• Records provided:

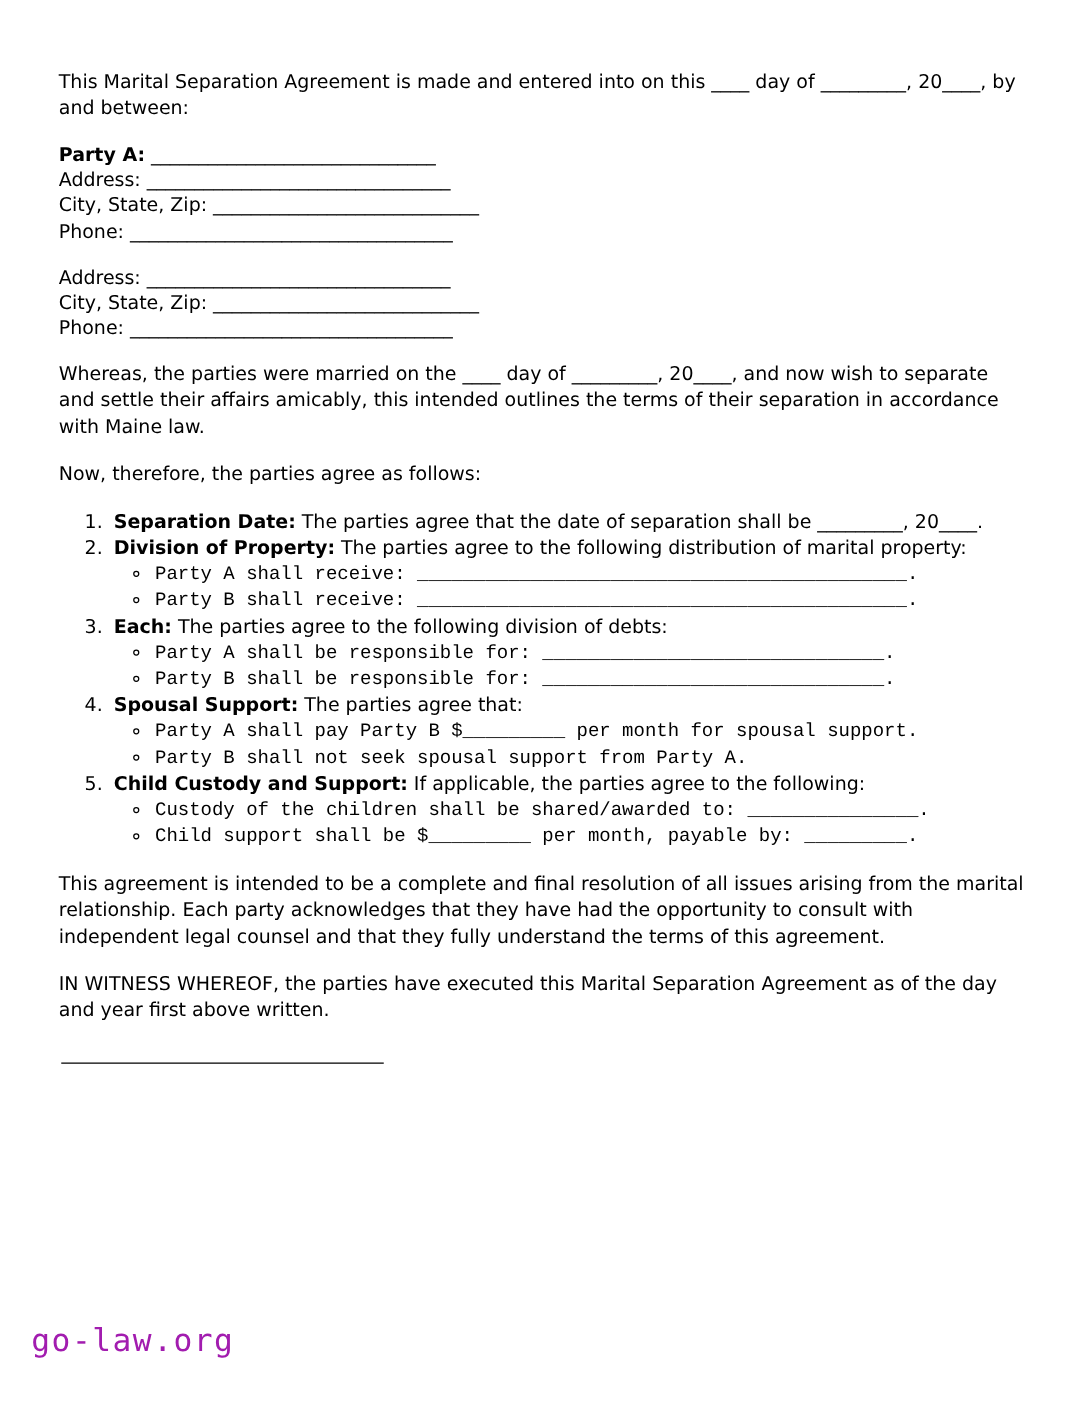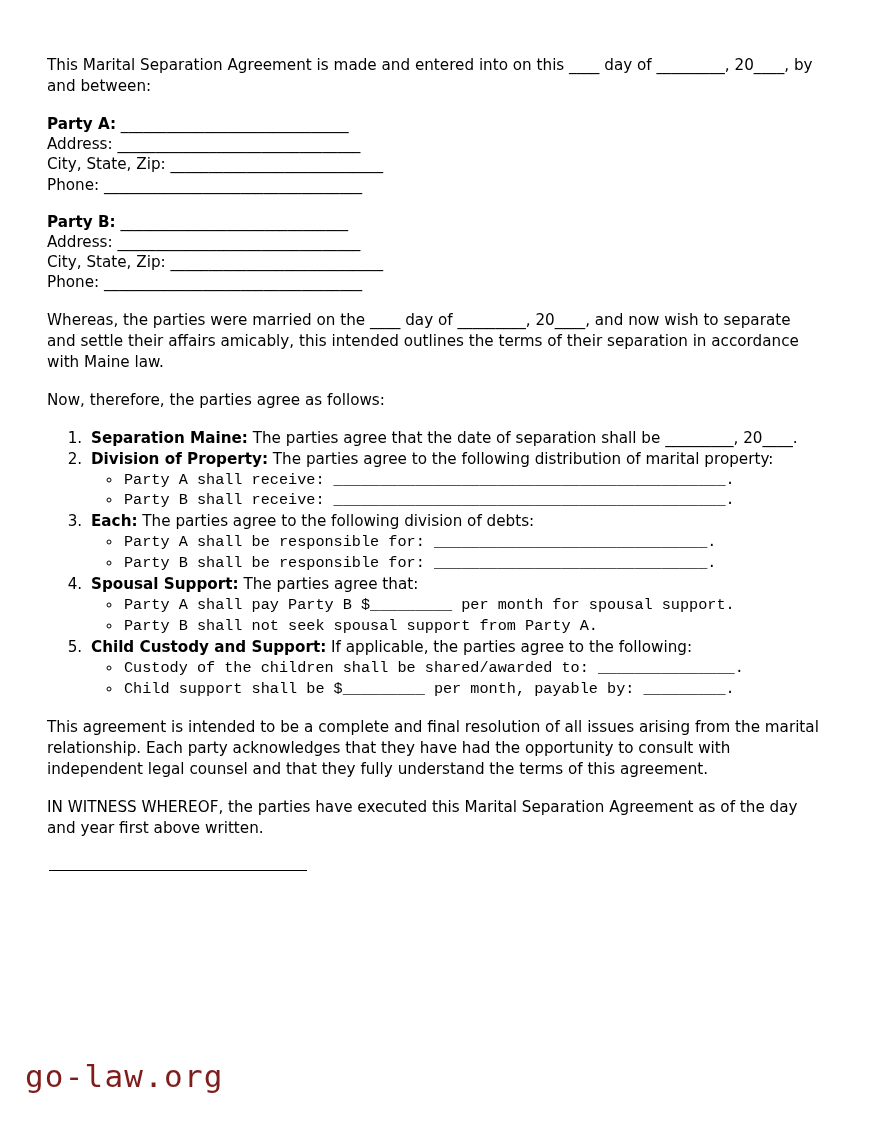--- a/index.html
+++ b/index.html
@@ -136,7 +136,6 @@
     </div>
 
     <div class="party-block">
-      <div class="row"><span class="lbl-bold">Party B:</span><span class="fill"> ______________________________</span></div>
       <div class="row"><span>Address:</span><span class="fill"> ________________________________</span></div>
       <div class="row"><span>City, State, Zip:</span><span class="fill"> ____________________________</span></div>
       <div class="row"><span>Phone:</span><span class="fill"> __________________________________</span></div>

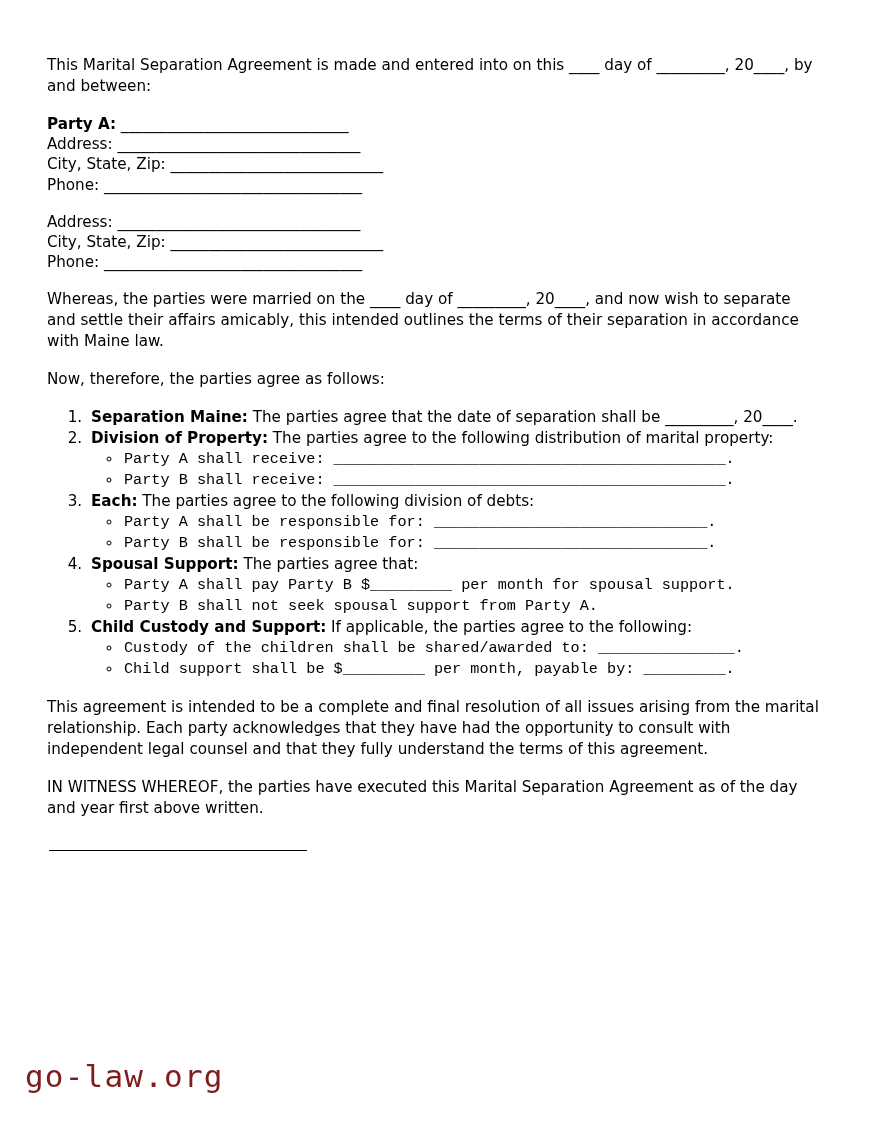--- a/index.html
+++ b/index.html
@@ -147,7 +147,7 @@
 
     <ol class="terms">
       <li>
-        <span class="term-label">Separation Maine:</span><span> The parties agree that the date of separation shall be _________, 20____.</span>
+        <span class="term-label">Separation Date:</span><span> The parties agree that the date of separation shall be _________, 20____.</span>
       </li>
       <li>
         <span class="term-label">Division of Property:</span><span> The parties agree to the following distribution of marital property:</span>

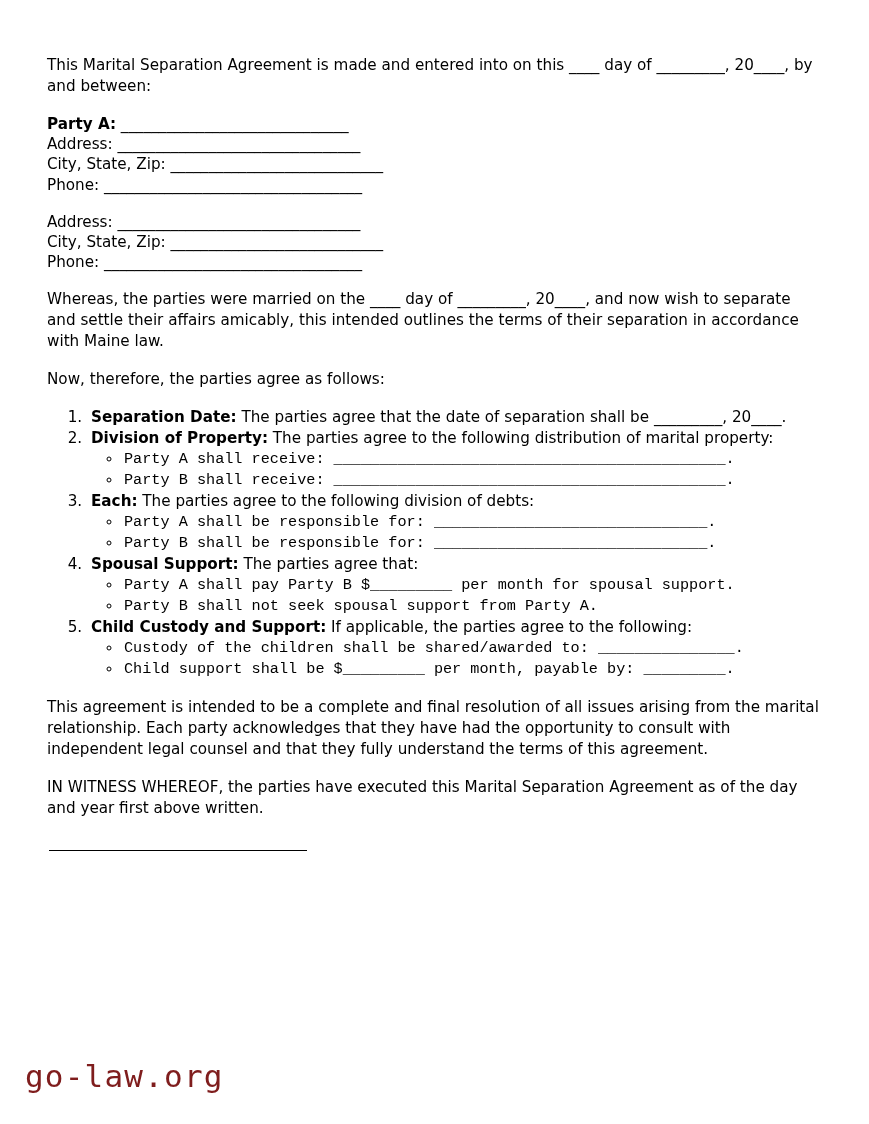--- a/index.html
+++ b/index.html
@@ -113,9 +113,9 @@
     left: 25px;
     top: 1058px;
     font-family: "DejaVu Sans Mono", monospace;
-    font-size: 31px;
+    font-size: 25px;
     letter-spacing: 1.2px;
-    color: #7f1d1d;
+    color: #a21caf;
     white-space: nowrap;
   }
 </style>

• How to complete this task:
The preceding entries are to be written out again exactly, with the pictures removed.

• Result:
--- a/index.html
+++ b/index.html
@@ -136,7 +136,6 @@
     </div>
 
     <div class="party-block">
-      <div class="row"><span class="lbl-bold">Party B:</span><span class="fill"> ______________________________</span></div>
       <div class="row"><span>Address:</span><span class="fill"> ________________________________</span></div>
       <div class="row"><span>City, State, Zip:</span><span class="fill"> ____________________________</span></div>
       <div class="row"><span>Phone:</span><span class="fill"> __________________________________</span></div>

--- a/index.html
+++ b/index.html
@@ -147,7 +147,7 @@
 
     <ol class="terms">
       <li>
-        <span class="term-label">Separation Maine:</span><span> The parties agree that the date of separation shall be _________, 20____.</span>
+        <span class="term-label">Separation Date:</span><span> The parties agree that the date of separation shall be _________, 20____.</span>
       </li>
       <li>
         <span class="term-label">Division of Property:</span><span> The parties agree to the following distribution of marital property:</span>

--- a/index.html
+++ b/index.html
@@ -113,9 +113,9 @@
     left: 25px;
     top: 1058px;
     font-family: "DejaVu Sans Mono", monospace;
-    font-size: 31px;
+    font-size: 25px;
     letter-spacing: 1.2px;
-    color: #7f1d1d;
+    color: #a21caf;
     white-space: nowrap;
   }
 </style>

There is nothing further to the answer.